All entries on Feminist Legal Clinic’s News Digest Blog are extracts from news articles and other publications, with the source available at the link at the bottom. The content is not originally generated by Feminist Legal Clinic and does not necessarily reflect our views.
A terrifying new way to use AI has emerged. Pictures and videos depicting Alison and her colleagues being raped or tortured, using excruciating details from their social media profile pictures, are being shared on social media, produced by anonymous online predators armed with AI tools.
“There were pictures of me with my face all sliced up with a knife, pictures of me with my throat slit and a dark figure behind me with the knife, and those photos were in my own bedroom at home,” Alison says.
“There were ones of me decapitated as well, like a man holding an axe in one hand and my head dripping with blood in the other, as well as me going through a human mincer, being minced alive … Those specific ones, I would say, were the worst that have ever been done of me.”
According to Toby Walsh, a professor of AI at the University of New South Wales, the nascent use of AI to produce violent threats of death, rape and torture means it’s likely to rapidly filter into the mainstream.
Violent AI-generated abuse material has the potential to threaten democracy, warn Walsh and Melinda Tankard Reist, movement director of Collective Shout.
The AFP prosecutes cases where a sexualised deepfake depicting a child is produced in Australia. The federal policing agency’s powers stop, however, if a deepfake involves a person over 18, which is then investigated by states and territories.
Last Monday, independent federal senator David Pocock introduced the My Face, My Rights bill before federal parliament, aiming to strengthen the eSafety commissioner’s powers to issue removal notices and formal warnings to technology companies and individuals.

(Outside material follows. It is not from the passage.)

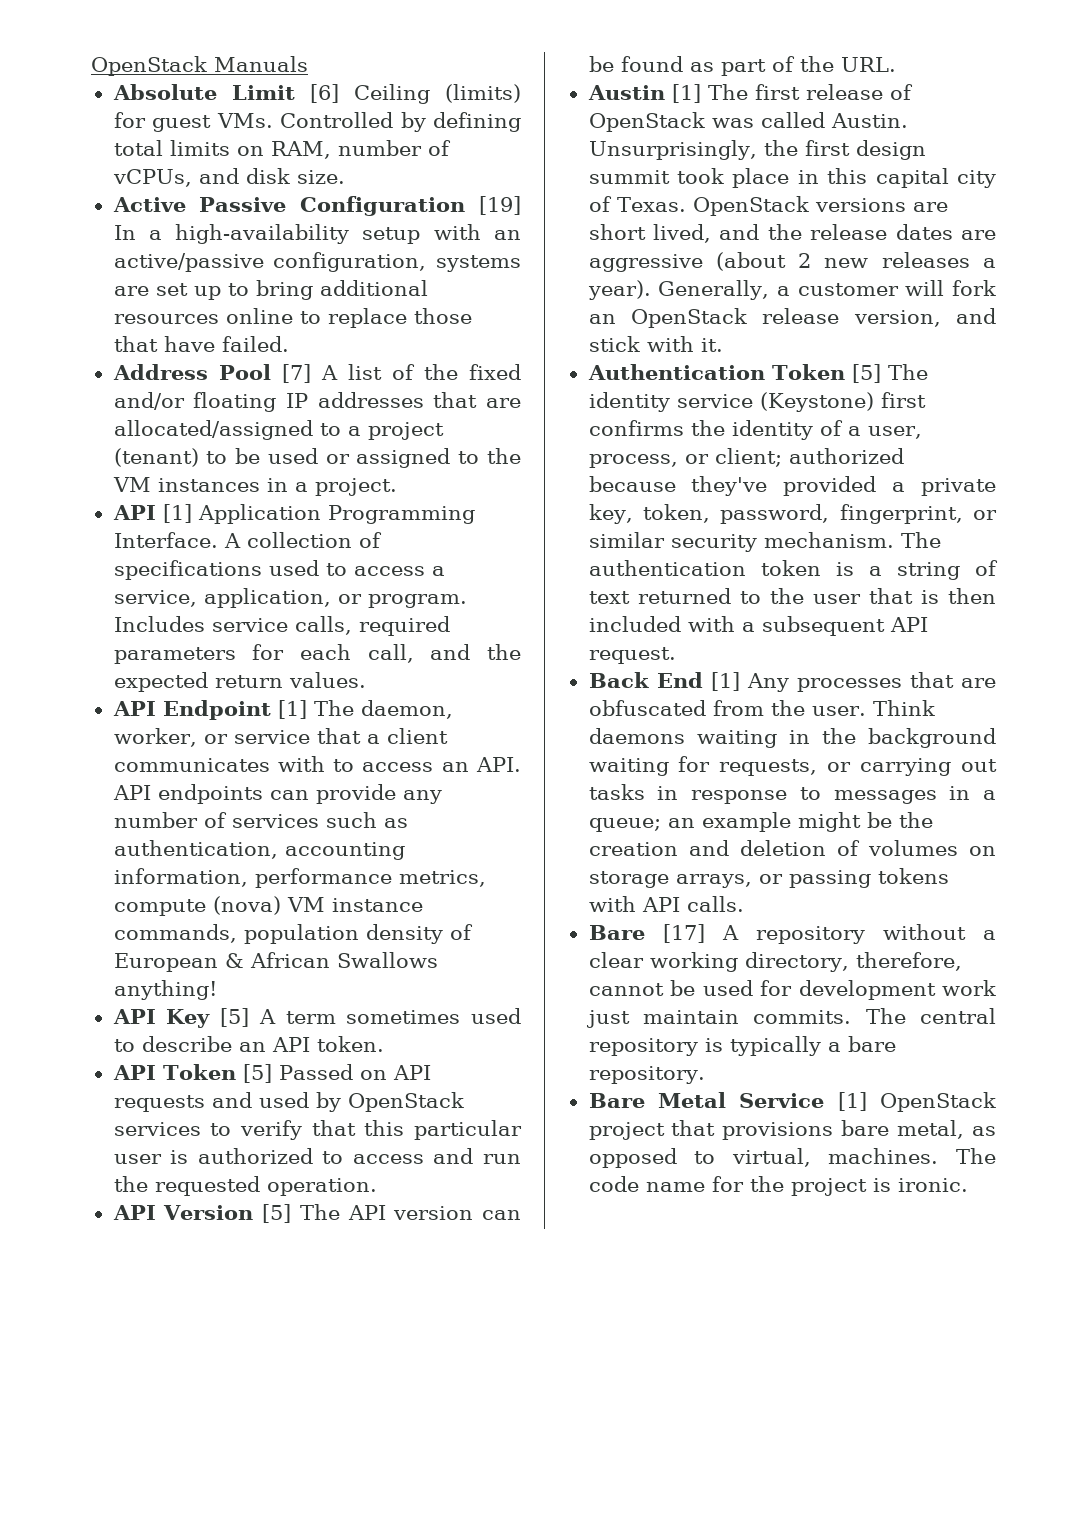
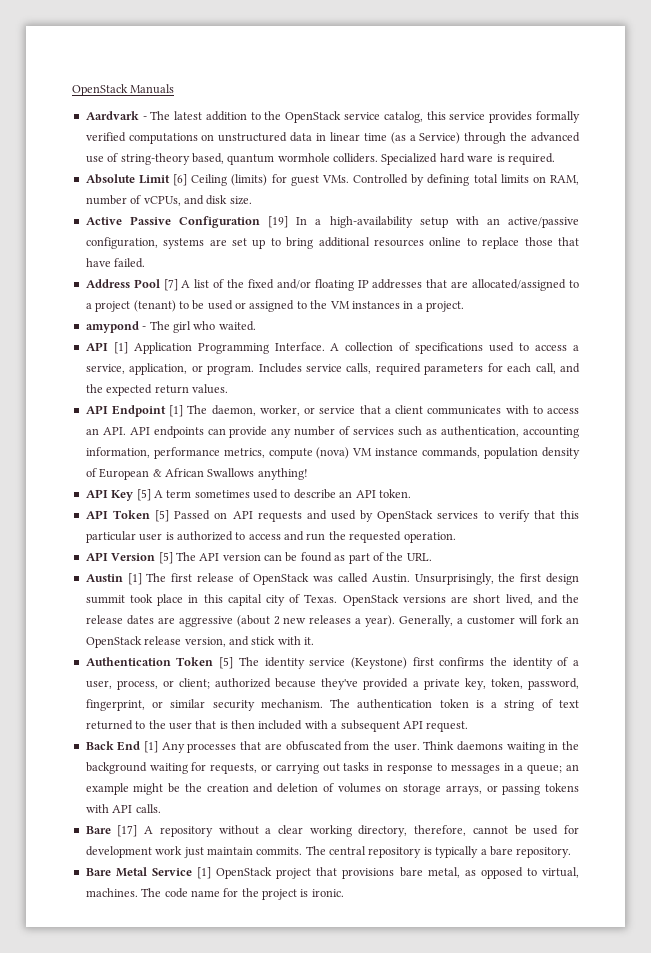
+ Aardvark - The latest addition to the OpenStack service catalog, this service provides formally verified computations on unstructured data in linear time (as a Service) through the advanced use of string-theory based, quantum wormhole colliders. Specialized hard ware is required.
+ amypond - The girl who waited.

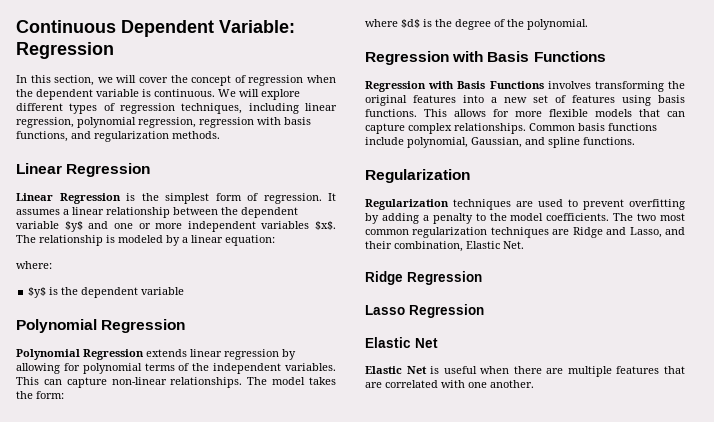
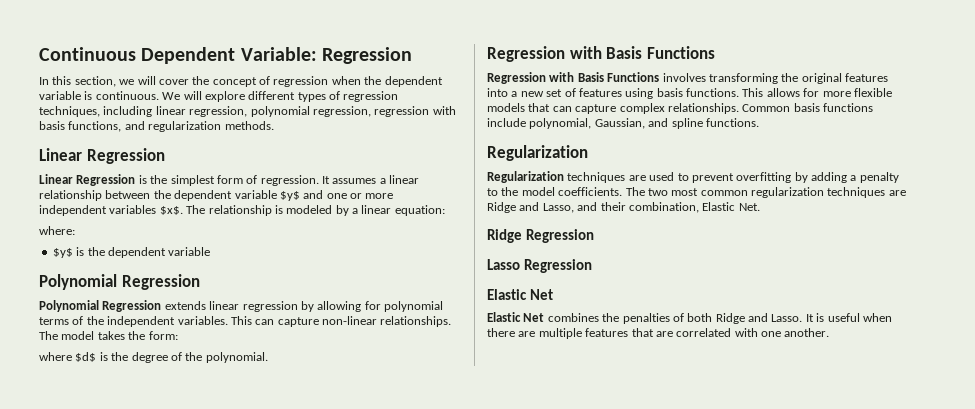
- Elastic Net is useful when there are multiple features that are correlated with one another.
+ Elastic Net combines the penalties of both Ridge and Lasso. It is useful when there are multiple features that are correlated with one another.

AI scrapes millions of websites across the internet to obtain information at the direction of what technology companies want it to learn. As Walsh describes it, AI tools are merely a “mirror of what they are trained on”.

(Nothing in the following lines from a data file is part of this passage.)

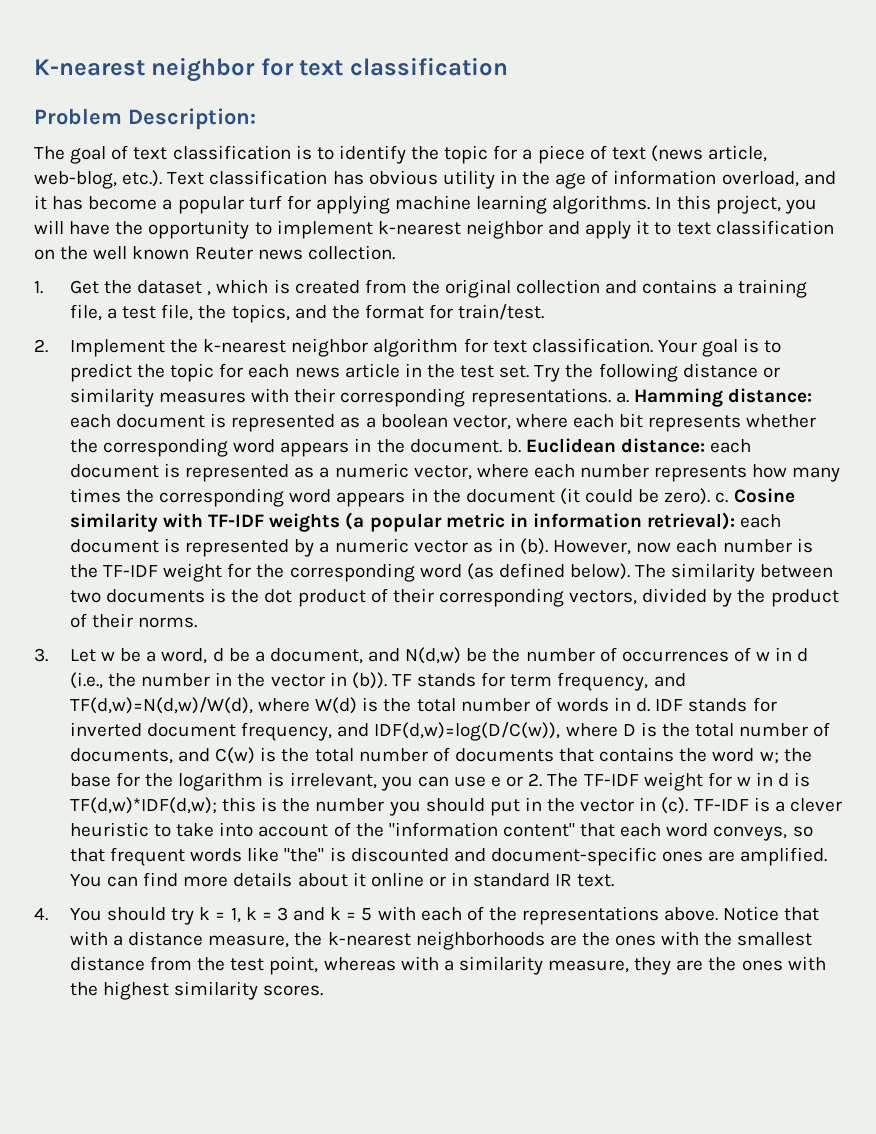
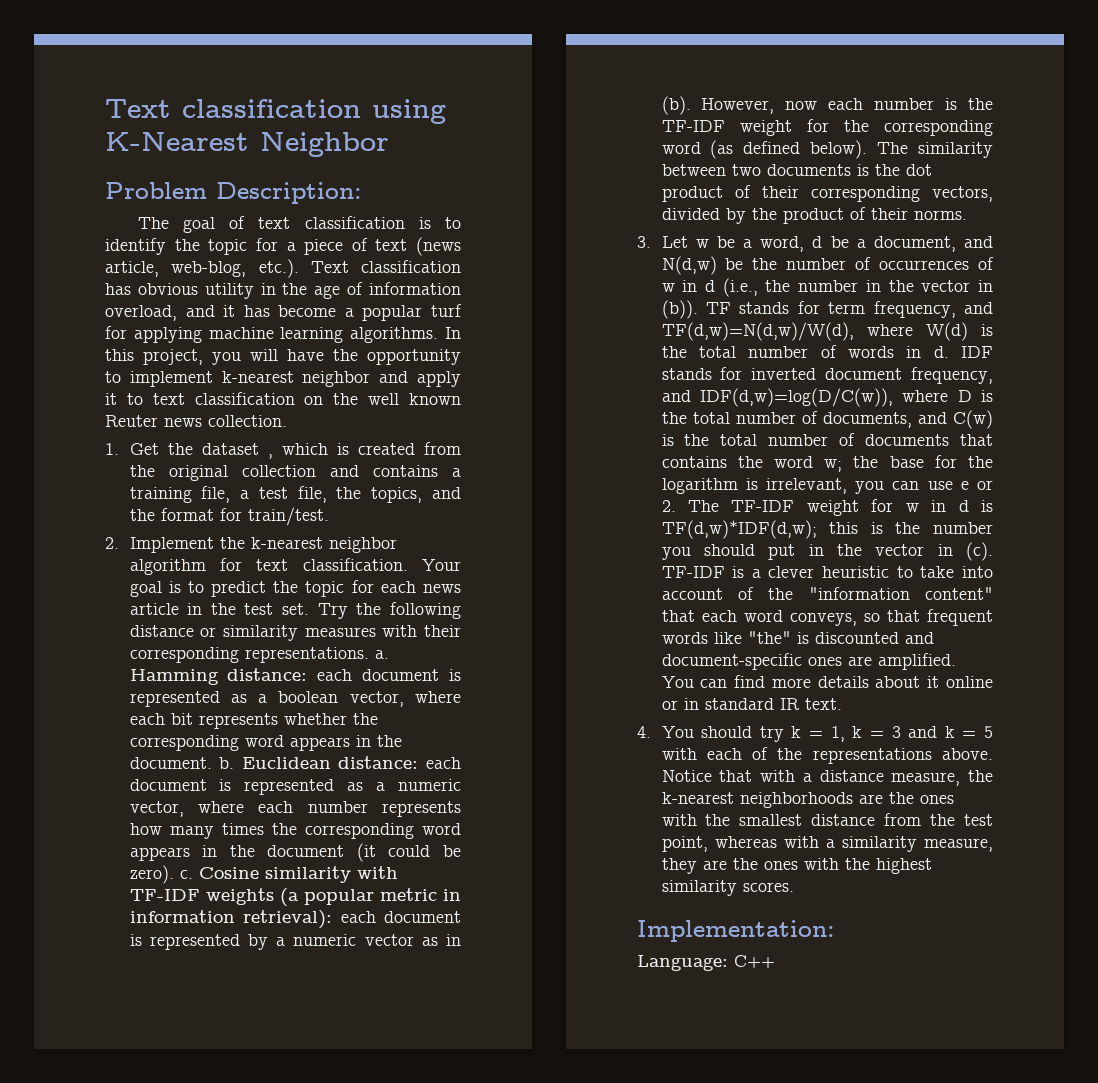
- K-nearest neighbor for text classification
+ Text classification using K-Nearest Neighbor
+ Implementation:
+ Language: C++

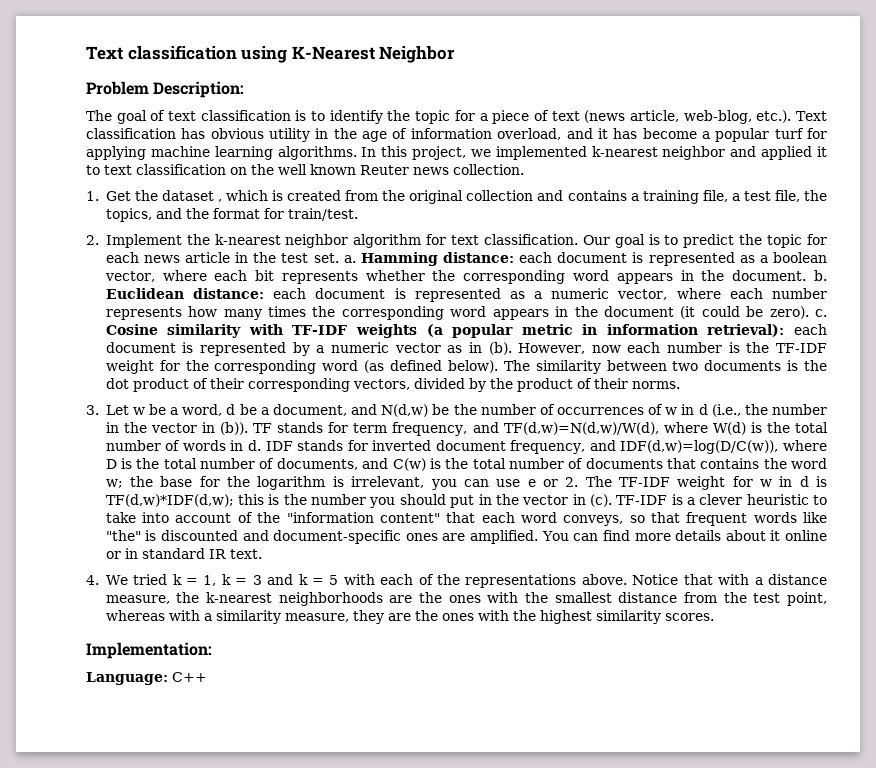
- In this project, you will have the opportunity to implement k-nearest neighbor and apply it to text classification on the well known Reuter news collection.
+ In this project, we implemented k-nearest neighbor and applied it to text classification on the well known Reuter news collection.
- Your goal is to predict the topic for each news article in the test set. Try the following distance or similarity measures with their corresponding representations. a.
+ Our goal is to predict the topic for each news article in the test set. a.
- 4. You should try k = 1, k = 3 and k = 5 with each of the representations above.
+ 4. We tried k = 1, k = 3 and k = 5 with each of the representations above.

He says companies that offer AI – whether it’s social media like X’s Grok, Google’s Gemini or AI services such as OpenAI – can wire their technology not to accept certain requests or generate offensive material. However, it is much easier never to feed the AI violent content in the first place.

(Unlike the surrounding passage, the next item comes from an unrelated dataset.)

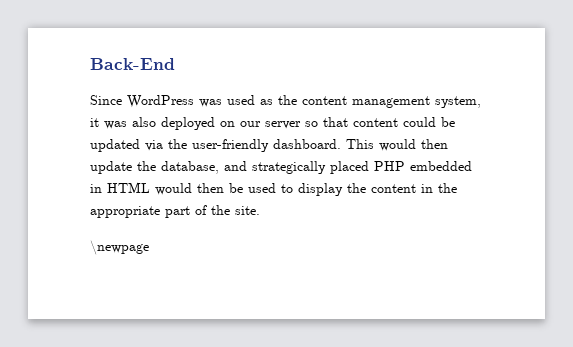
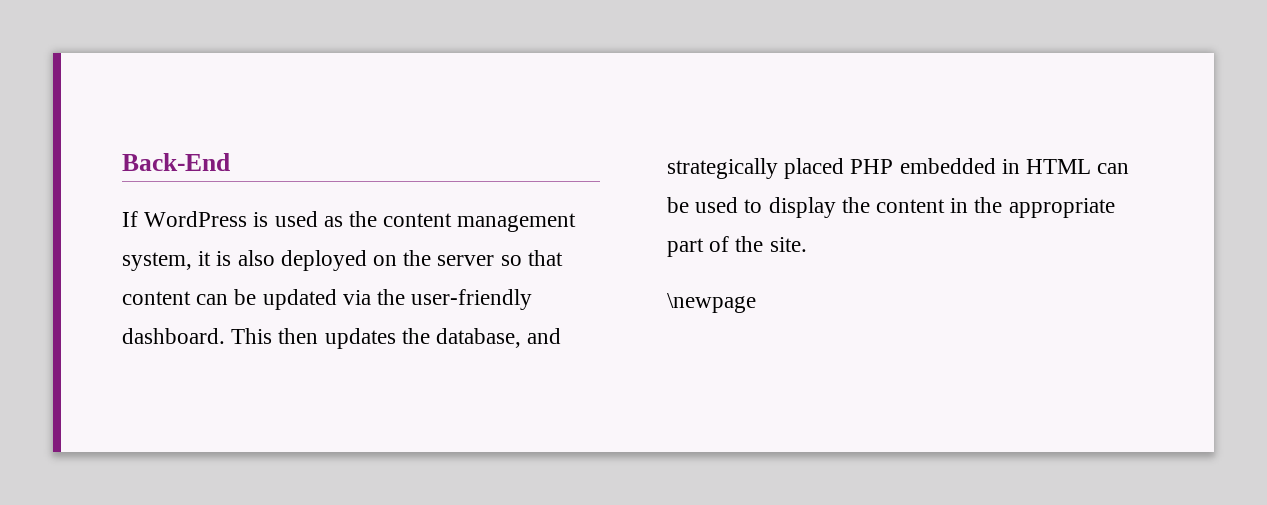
- Since WordPress was used as the content management system, it was also deployed on our server so that content could be updated via the user-friendly dashboard.
+ If WordPress is used as the content management system, it is also deployed on the server so that content can be updated via the user-friendly dashboard.
- This would then update the database, and strategically placed PHP embedded in HTML would then be used to display the content in the appropriate part of the site.
+ This then updates the database, and strategically placed PHP embedded in HTML can be used to display the content in the appropriate part of the site.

“If you’re just scraping The New York Times, there is much less you have to worry about than if you’re scraping the dark corners of 4chan,” Walsh says.
Technology companies are allowing their AI to scan the internet recklessly because they are motivated to have the most advanced product, Walsh says.
A disturbing finding for Tankard Reist, after investigating and herself being victim to rape deepfakes, was that it almost always depicted women and girls.
“These are digital tools of terror against women.”